433.236 Detention and arrest of shoplifting suspect.
(1) A peace officer, security agent of a mercantile establishment, merchant or merchant’s employee who has probable cause for believing that goods held for sale by the merchant have been unlawfully taken by a person may take the person into custody and detain him in a reasonable manner for a reasonable length of time, on the premises of the mercantile establishment or off the premises of the mercantile establishment, if the persons enumerated in this section are in fresh pursuit, for any or all of the following purposes:
(a) To request identification;
(b) To verify such identification;
(c) To make reasonable inquiry as to whether such person has in his possession unpurchased merchandise, and to make reasonable investigation of the ownership of such merchandise;
(d) To recover or attempt to recover goods taken from the mercantile establishment by such person, or by others accompanying him;
(e) To inform a peace officer or law enforcement agency of the detention of the person and to surrender the person to the custody of a peace officer, and in the case of a minor, to inform the parents, guardian, or other person having custody of that minor of his detention, in addition to surrendering the minor to the custody of a peace officer.
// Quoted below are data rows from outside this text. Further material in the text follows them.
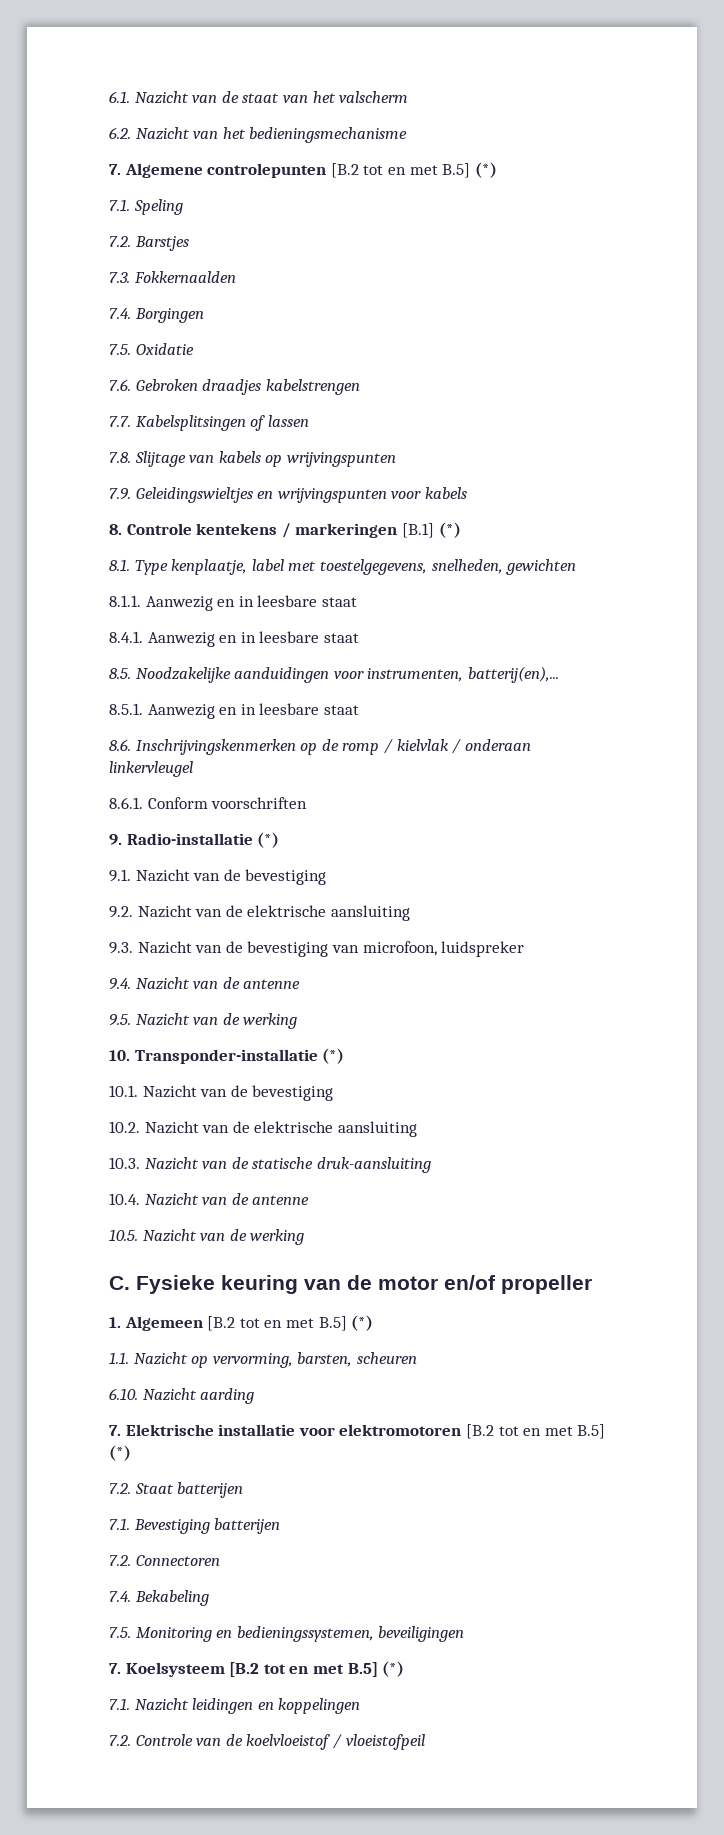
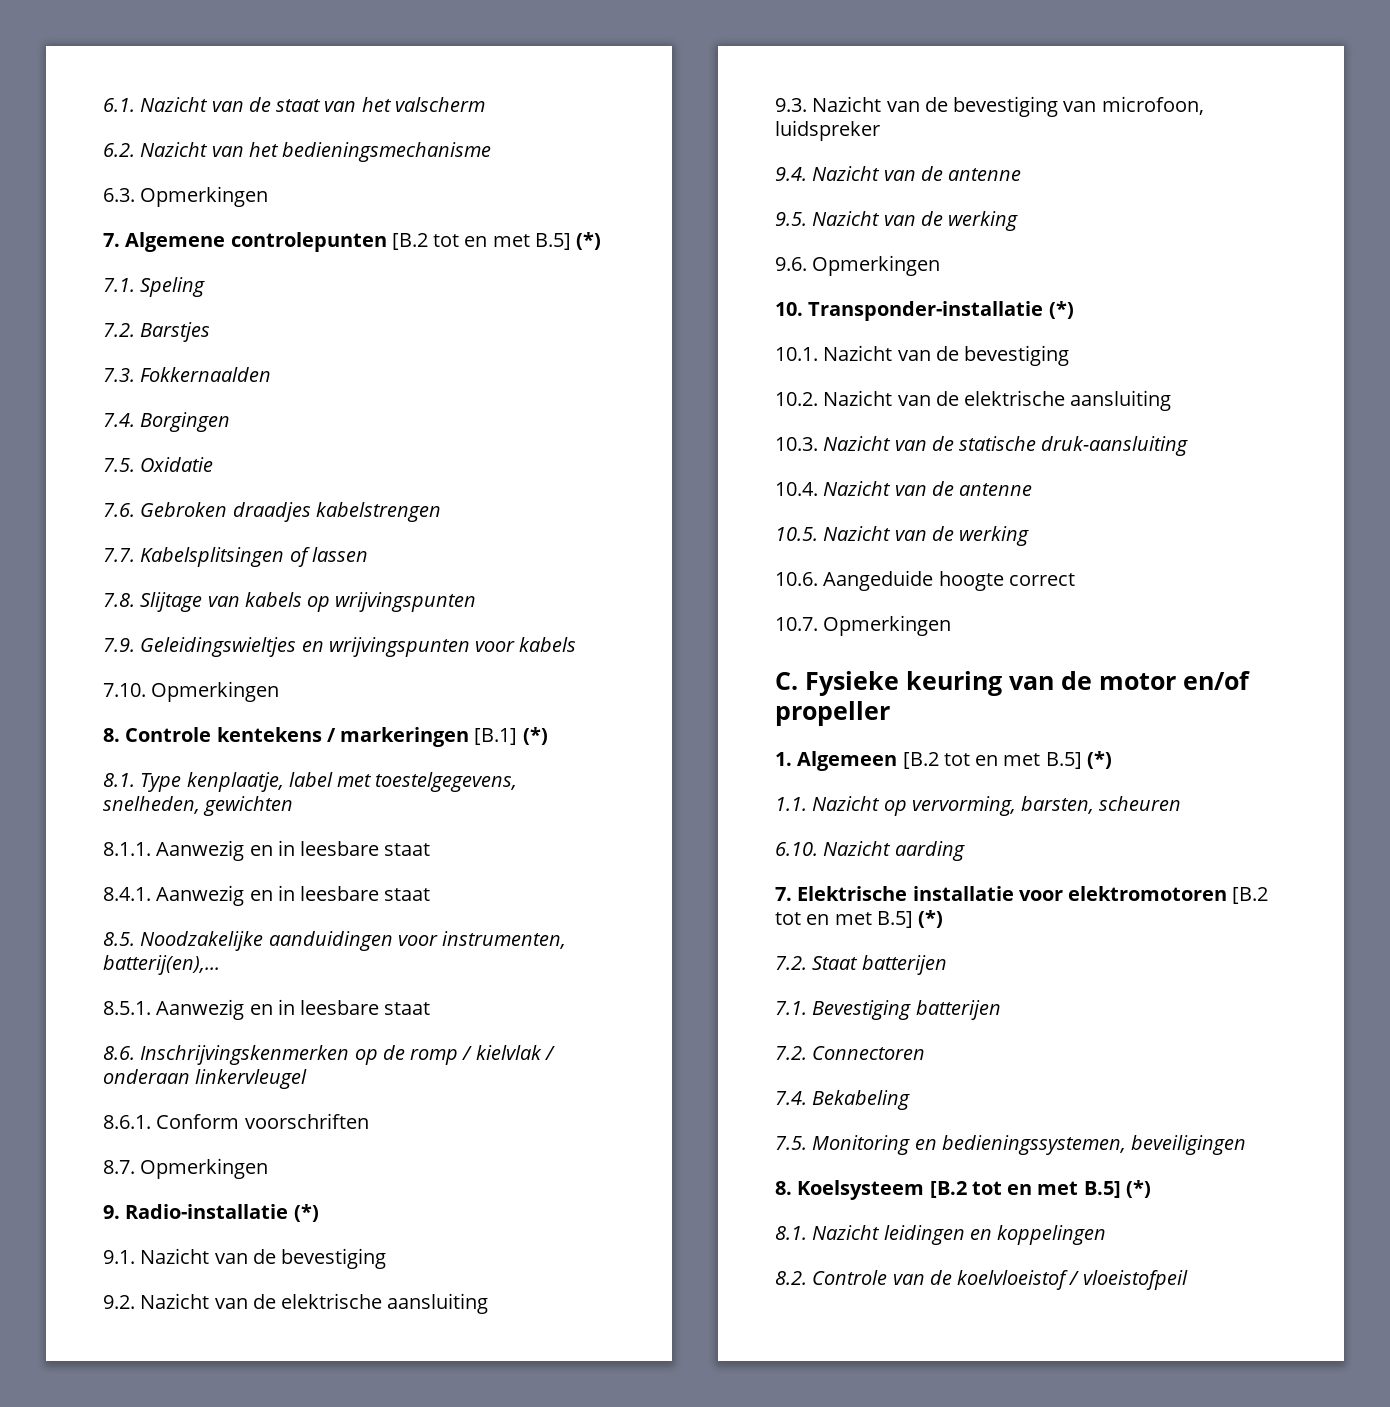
+ 6.3. Opmerkingen
+ 7.10. Opmerkingen
+ 8.7. Opmerkingen
+ 9.6. Opmerkingen
+ 10.6. Aangeduide hoogte correct
+ 10.7. Opmerkingen
- 7. Koelsysteem [B.2 tot en met B.5] (*)
+ 8. Koelsysteem [B.2 tot en met B.5] (*)
- 7.1. Nazicht leidingen en koppelingen
+ 8.1. Nazicht leidingen en koppelingen
- 7.2. Controle van de koelvloeistof / vloeistofpeil
+ 8.2. Controle van de koelvloeistof / vloeistofpeil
(2) The recovery of goods taken from the mercantile establishment by the person detained or by others shall not limit the right of the persons named in subsection (1) of this section to detain such person for peace officers or otherwise accomplish the purposes of subsection (1).
(3) Any peace officer may arrest without warrant any person he has probable cause for believing has committed larceny in retail or wholesale establishments.
Kentucky law punishes shoplifting under the general category of “theft by unlawful taking or disposition.” Theft applies to anyone who takes the property of another with intent to deprive the owner of the property or its value. The act of concealing unpurchased goods in a store can be used as rebuttable evidence that the individual intended to deprive the owner of the goods without paying the purchase price.
Criminal penalties for shoplifting become progressively more serious as the dollar value of the stolen goods increases. Criminal and civil penalties for shoplifting are described below.
Kentucky Criminal Shoplifting Penalties
Theft of goods valued at under $500
Class A misdemeanor
Jail time of up to 12 months; fines up to $500
Theft of goods valued at $500 to $10,000; theft of items used to manufacture methamphetamine or theft of a firearm
Class D felony
Jail time between one and five years; fines up to the greater of double the gain from the offense or $10,000
Theft of goods valued at $10,000 or more
Class C felony
Jail time between one and five years; fines up to the greater of double the gain from the offense or $10,000
In Kentucky, shoplifters (or the parents or legal guardians of unemancipated minor shoplifters) can be sued in civil court by victimized shoplifters for actual damages, a penalty in the amount of the retail value of the merchandise, up to $500, and an additional penalty between $100 and $250.
Pretrial diversion programs are available to certain individuals accused of first-time and low-level crimes. If an accused completes the program-mandated requirements, which may include community service and making restitution to the victim, the criminal charges will be dropped.
When a diversion program is not an option, the accused may be able to arrange a plea bargain with the prosecutor assigned to the case, who has discretion to show leniency in appropriate situations. A prosecutor may, but does not have to, offer a reduced sentence or a reduced charge, in exchange for a guilty plea.